» **Problem requirements**
Out of the material that follows, write out exactly the lines from the line with "color: #a21caf ->" to the line with "grounds and at", both ends included, and no others.

-- Source information follows --

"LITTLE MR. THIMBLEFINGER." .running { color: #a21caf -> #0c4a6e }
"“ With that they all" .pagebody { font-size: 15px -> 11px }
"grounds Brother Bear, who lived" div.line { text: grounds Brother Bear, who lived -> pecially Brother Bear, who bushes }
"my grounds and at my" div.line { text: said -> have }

-- Source information concluded --
-- Source information follows --

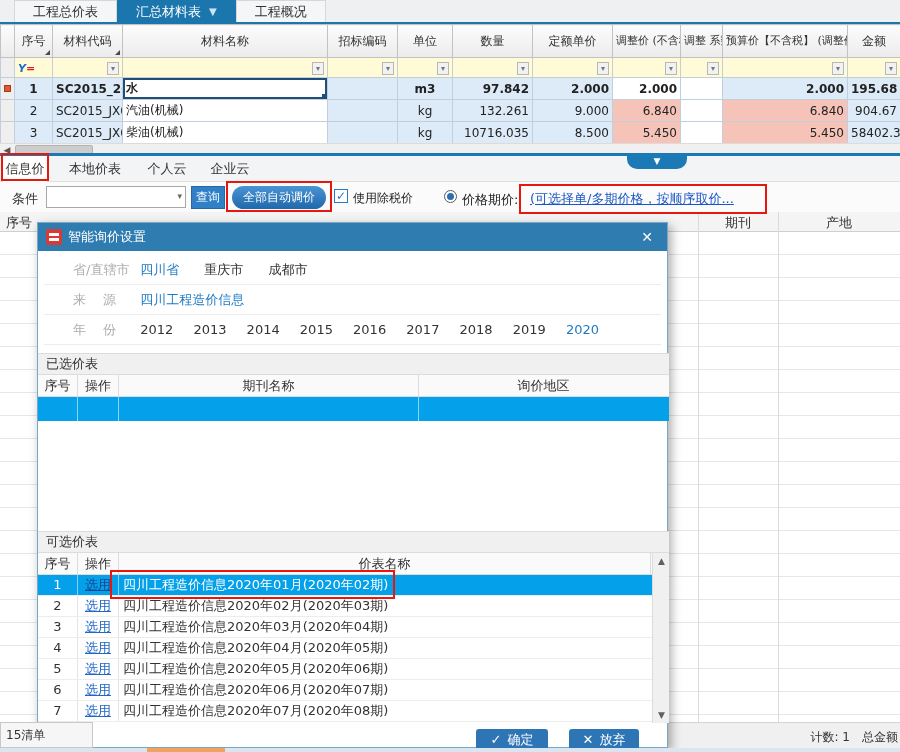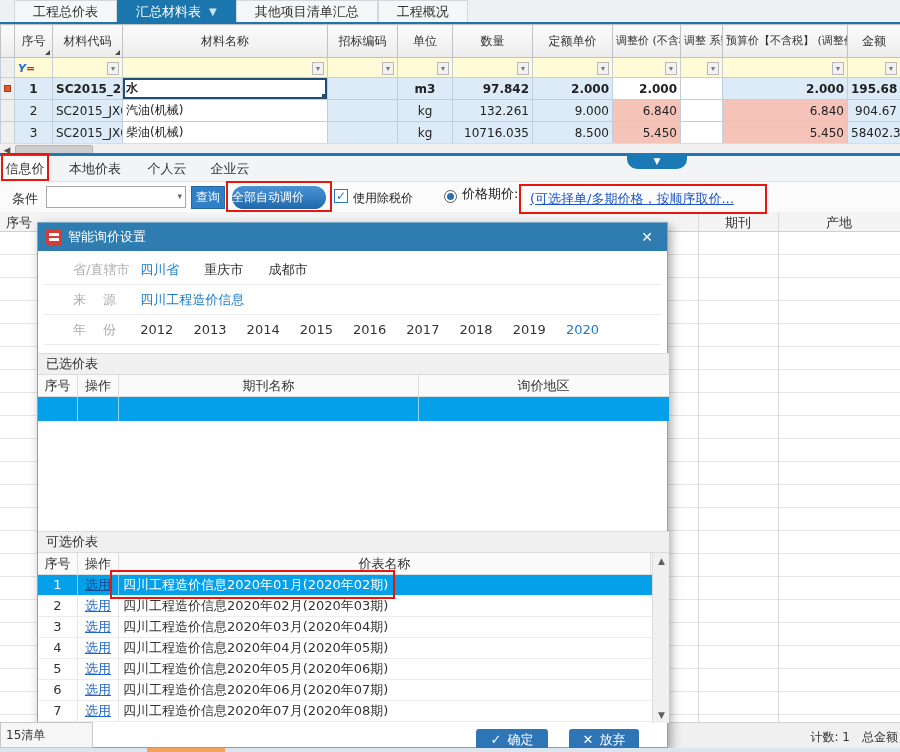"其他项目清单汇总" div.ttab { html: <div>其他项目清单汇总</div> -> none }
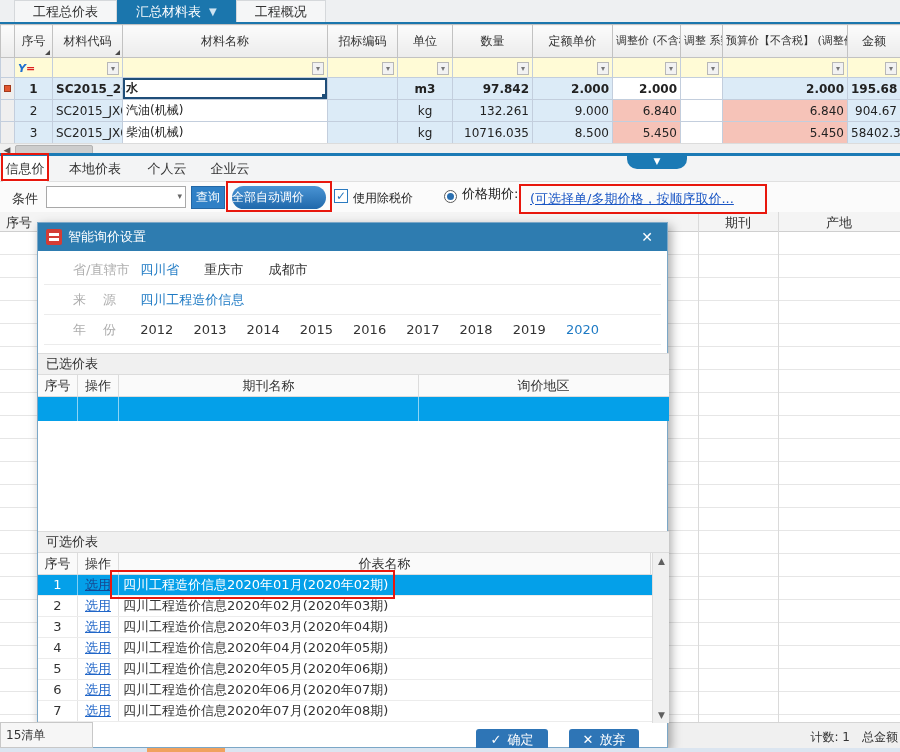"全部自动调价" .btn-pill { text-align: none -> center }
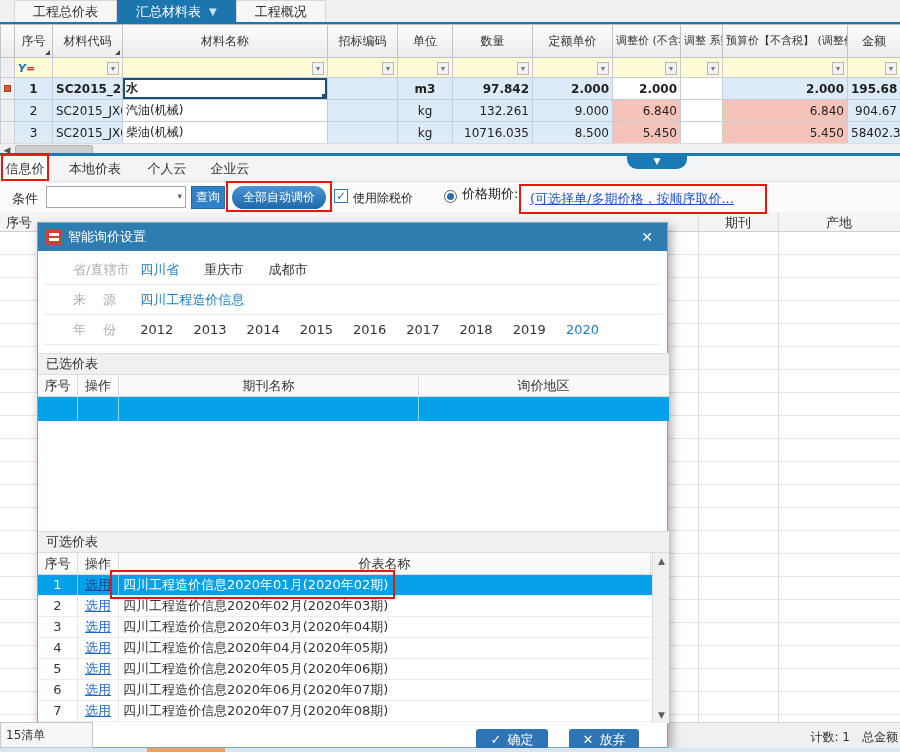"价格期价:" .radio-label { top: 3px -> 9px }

-- Source information concluded --

» **Answer to this exercise**
"LITTLE MR. THIMBLEFINGER." .running { color: #a21caf -> #0c4a6e }
"“ With that they all" .pagebody { font-size: 15px -> 11px }
"grounds Brother Bear, who lived" div.line { text: grounds Brother Bear, who lived -> pecially Brother Bear, who bushes }
"my grounds and at my" div.line { text: said -> have }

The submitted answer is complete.